**Problem**: Every line from the one with "-214,7 +214,7 @@" through the final line of the data below goes in the answer, copied exactly. Pictures do not.

**Records to process**:
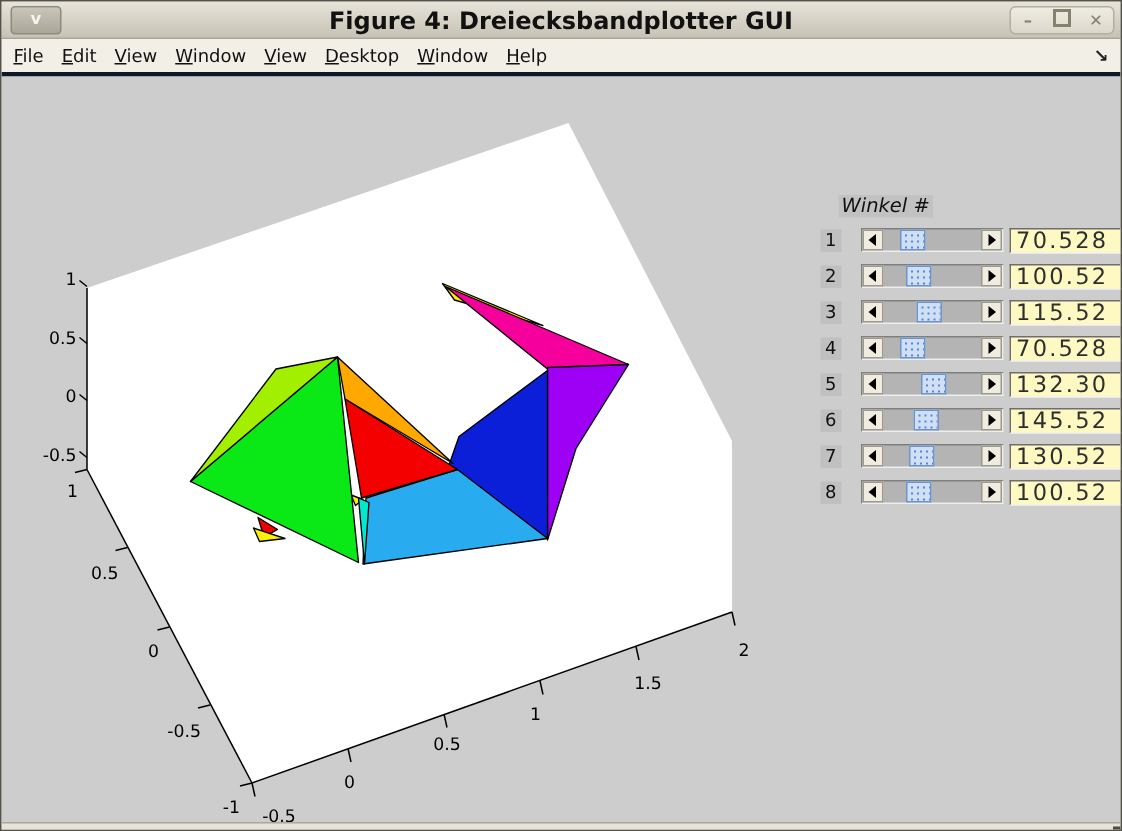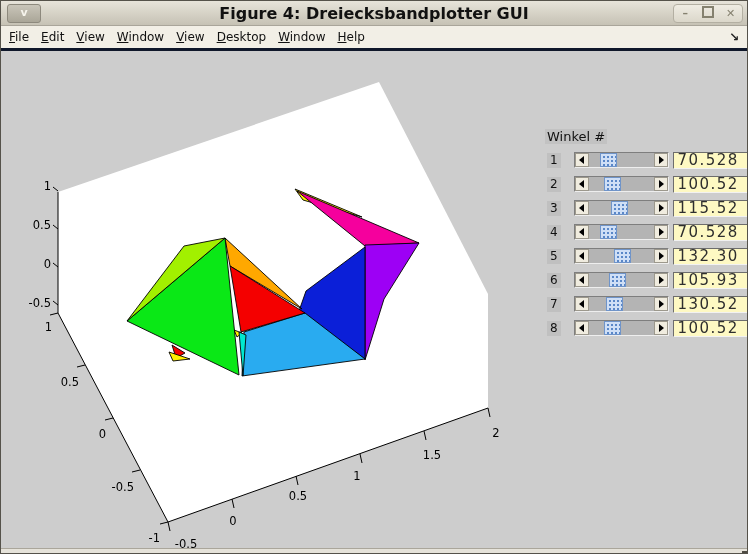--- a/index.html
+++ b/index.html
@@ -24,7 +24,7 @@
   svg text{font-family:"DejaVu Sans","Liberation Sans",sans-serif;}
   
   .panel{position:absolute;left:538px;top:75px;width:210px;}
-  .panel-title{display:inline-block;margin-left:6px;padding:0 2px;background:#c2c2c2;font-size:13px;color:#111;height:15px;line-height:15px;}
+  .panel-title{display:inline-block;margin-left:20px;padding:0 2px;background:#c2c2c2;font-size:13px;color:#111;height:15px;line-height:15px;font-style:italic;}
   .rows{position:absolute;left:0;top:26px;width:210px;}
   .srow{display:flex;align-items:center;height:16px;margin-bottom:8px;}
   .snum{width:14px;height:15px;margin-left:8px;background:#c0c0c0;font-size:12px;color:#111;text-align:center;line-height:15px;}

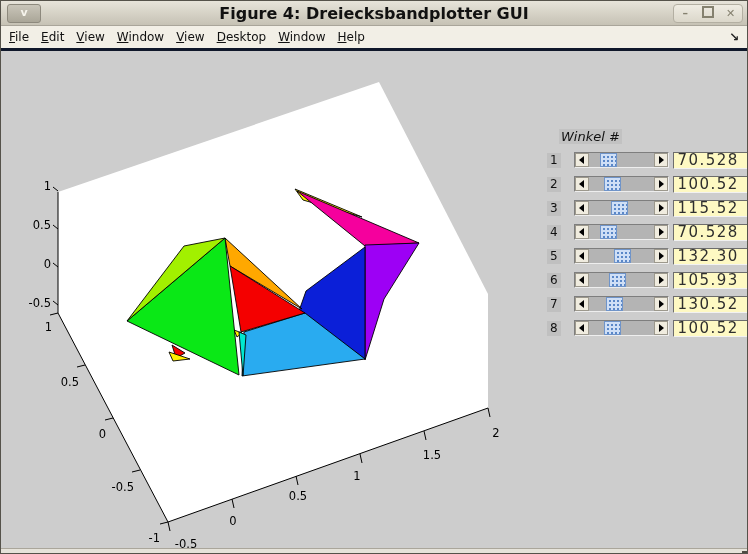--- a/index.html
+++ b/index.html
@@ -214,7 +214,7 @@
                 <span class="tri-r"></span>
               </span>
             </span>
-            <span class="sval">105.93</span>
+            <span class="sval">145.52</span>
           </div>
           <div class="srow">
             <span class="snum">7</span>

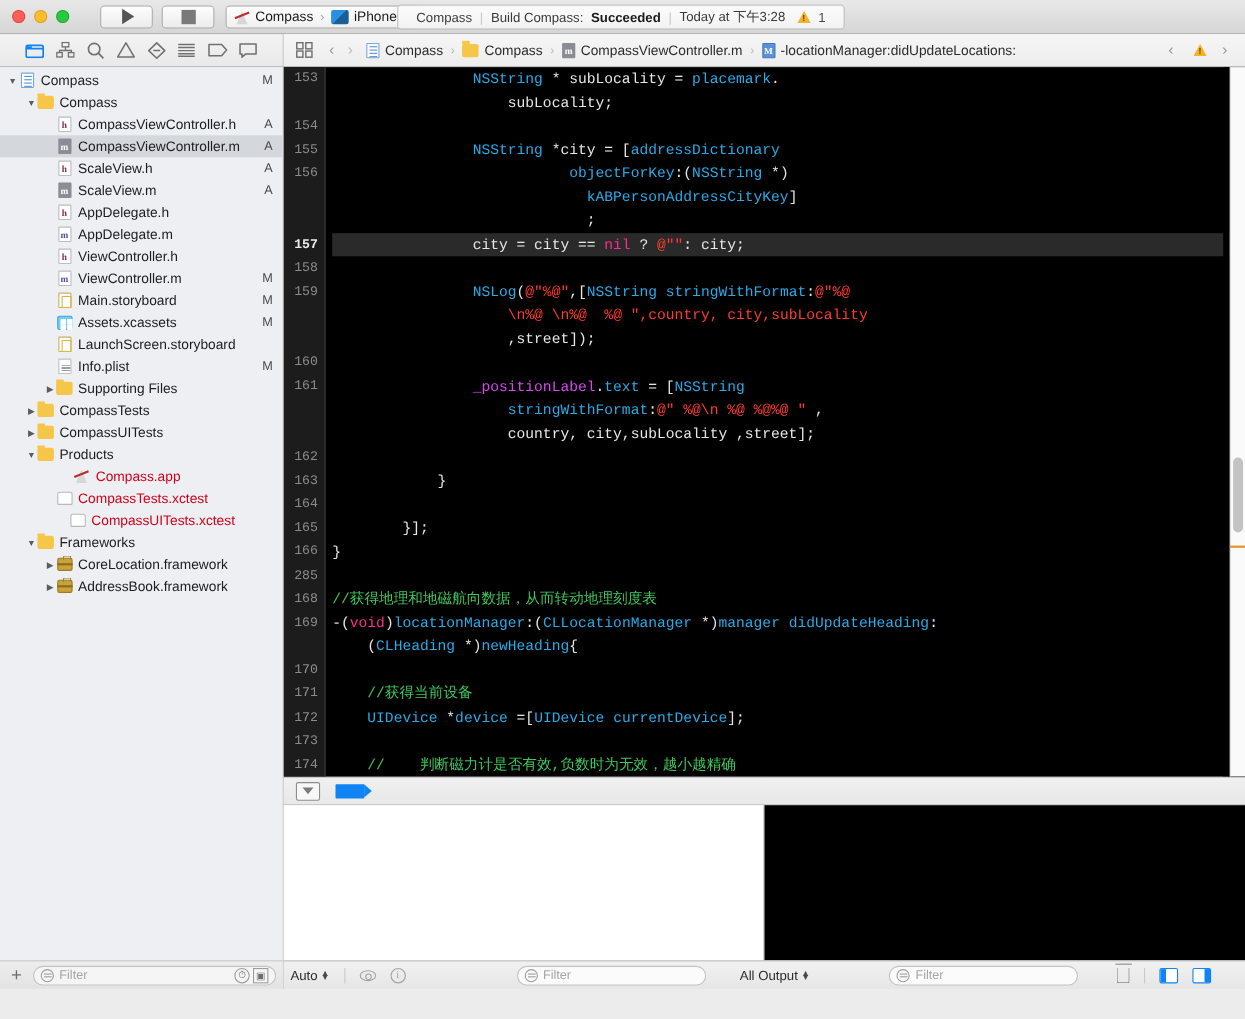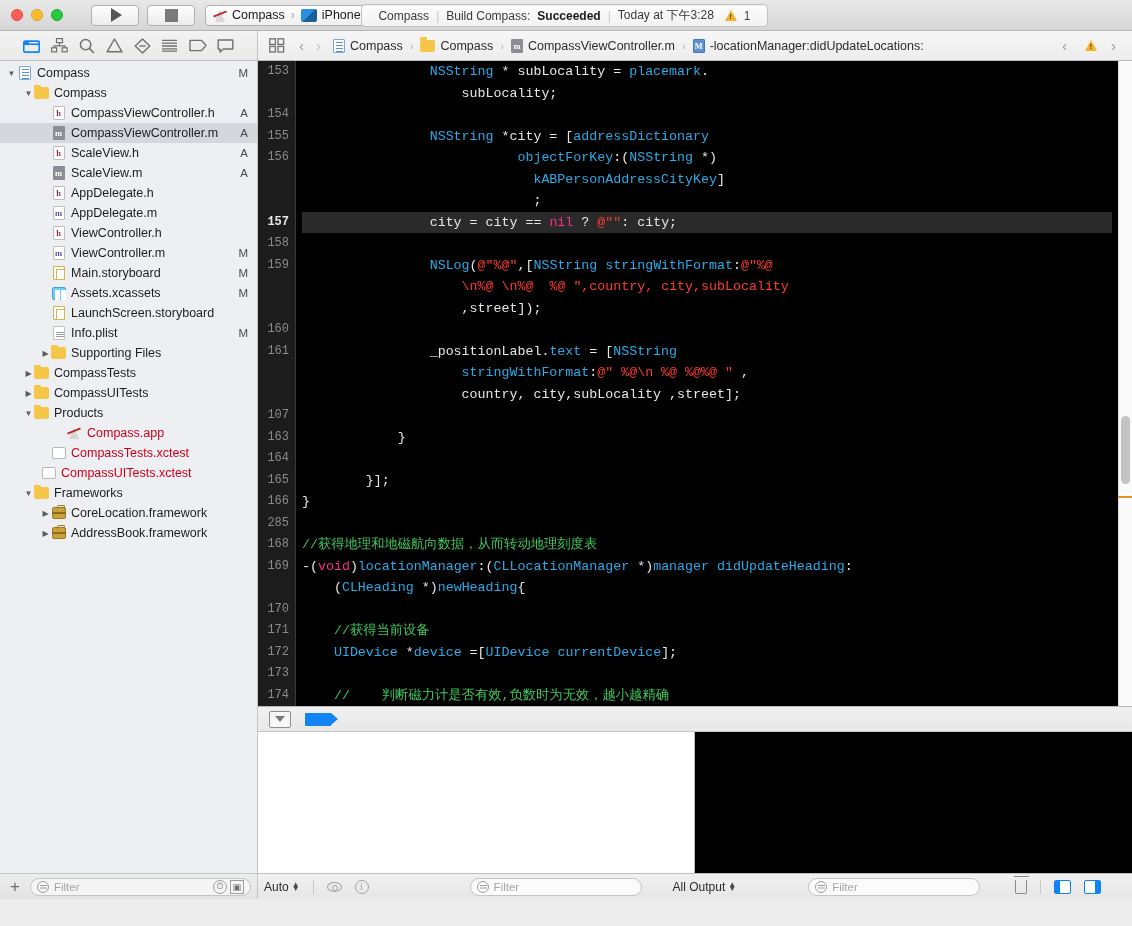--- a/index.html
+++ b/index.html
@@ -159,7 +159,7 @@
   .type{ color:#29abe8; }
   .str{ color:#ff3b30; }
   .cmt{ color:#3ec75b; }
-  .grn{ color:#e5e5e5;font-family:Liberation Mono, monospace; }
+  .grn{ color:#d946ef;font-family:Liberation Mono, monospace; }
   #code-scroll-vert{
     position:absolute; right:2px; top:355px; width:9px; height:68px;
     background:#c3c3c3; border-radius:5px;

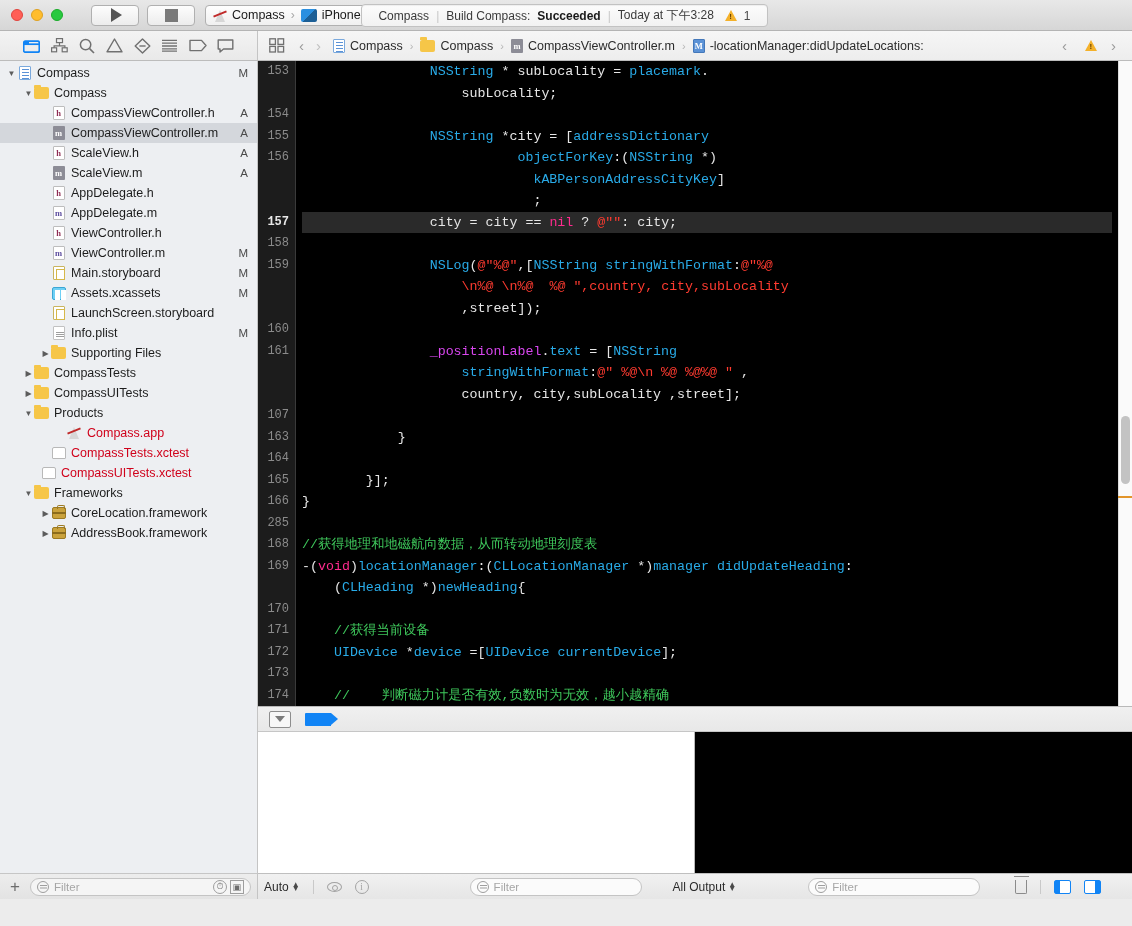--- a/index.html
+++ b/index.html
@@ -554,7 +554,7 @@
           <div class="gl">161</div>
           <div class="gl"></div>
           <div class="gl"></div>
-          <div class="gl">107</div>
+          <div class="gl">162</div>
           <div class="gl">163</div>
           <div class="gl">164</div>
           <div class="gl">165</div>

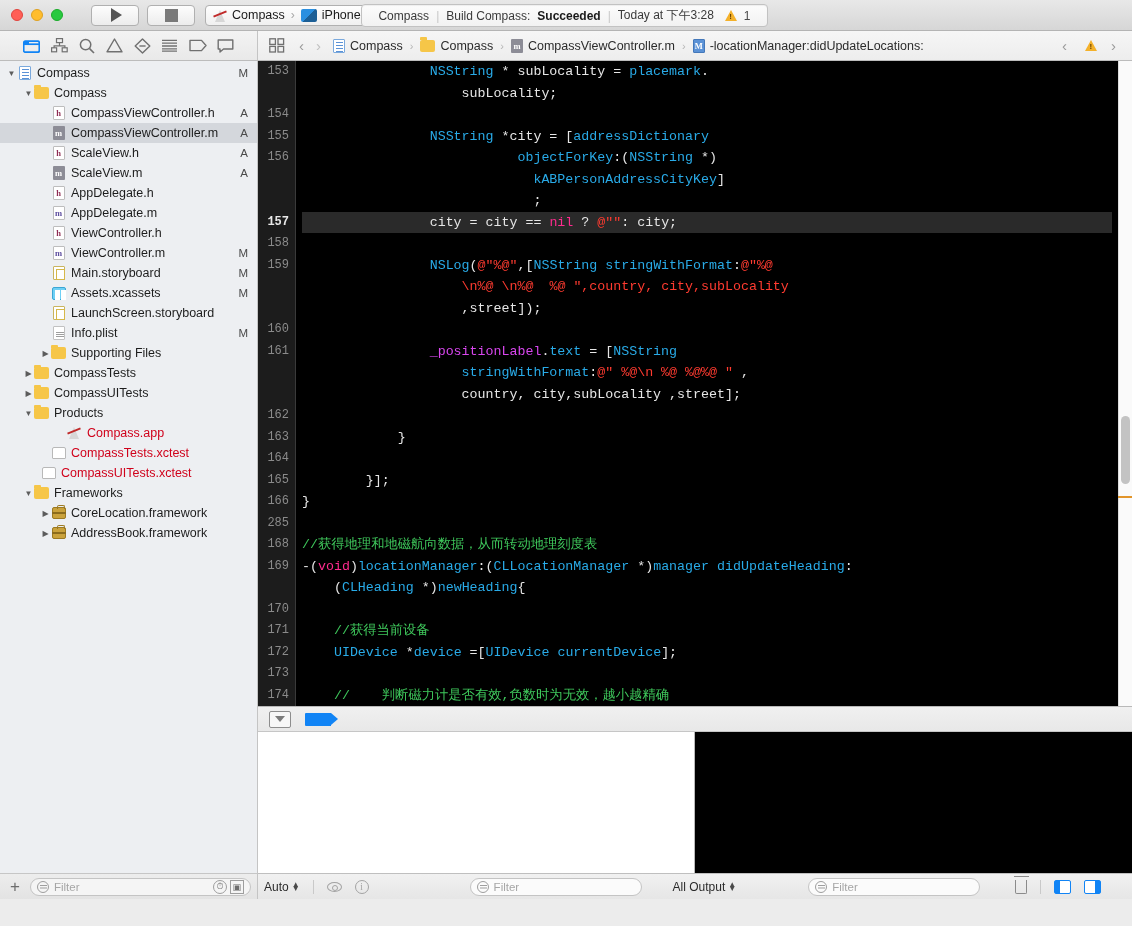--- a/index.html
+++ b/index.html
@@ -492,7 +492,7 @@
           </span>
           <span class="rlabel red">CompassTests.xctest</span>
         </div>
-        <div class="row" style="padding-left: 30px;">
+        <div class="row" style="padding-left: 52px;">
           <span class="disc empty"></span>
           <span class="ficon">
             <span class="ic-xctest"></span>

**The answer**:
@@ -214,7 +214,7 @@
                 <span class="tri-r"></span>
               </span>
             </span>
-            <span class="sval">105.93</span>
+            <span class="sval">145.52</span>
           </div>
           <div class="srow">
             <span class="snum">7</span>

--- a/index.html
+++ b/index.html
@@ -159,7 +159,7 @@
   .type{ color:#29abe8; }
   .str{ color:#ff3b30; }
   .cmt{ color:#3ec75b; }
-  .grn{ color:#e5e5e5;font-family:Liberation Mono, monospace; }
+  .grn{ color:#d946ef;font-family:Liberation Mono, monospace; }
   #code-scroll-vert{
     position:absolute; right:2px; top:355px; width:9px; height:68px;
     background:#c3c3c3; border-radius:5px;

--- a/index.html
+++ b/index.html
@@ -554,7 +554,7 @@
           <div class="gl">161</div>
           <div class="gl"></div>
           <div class="gl"></div>
-          <div class="gl">107</div>
+          <div class="gl">162</div>
           <div class="gl">163</div>
           <div class="gl">164</div>
           <div class="gl">165</div>

--- a/index.html
+++ b/index.html
@@ -492,7 +492,7 @@
           </span>
           <span class="rlabel red">CompassTests.xctest</span>
         </div>
-        <div class="row" style="padding-left: 30px;">
+        <div class="row" style="padding-left: 52px;">
           <span class="disc empty"></span>
           <span class="ficon">
             <span class="ic-xctest"></span>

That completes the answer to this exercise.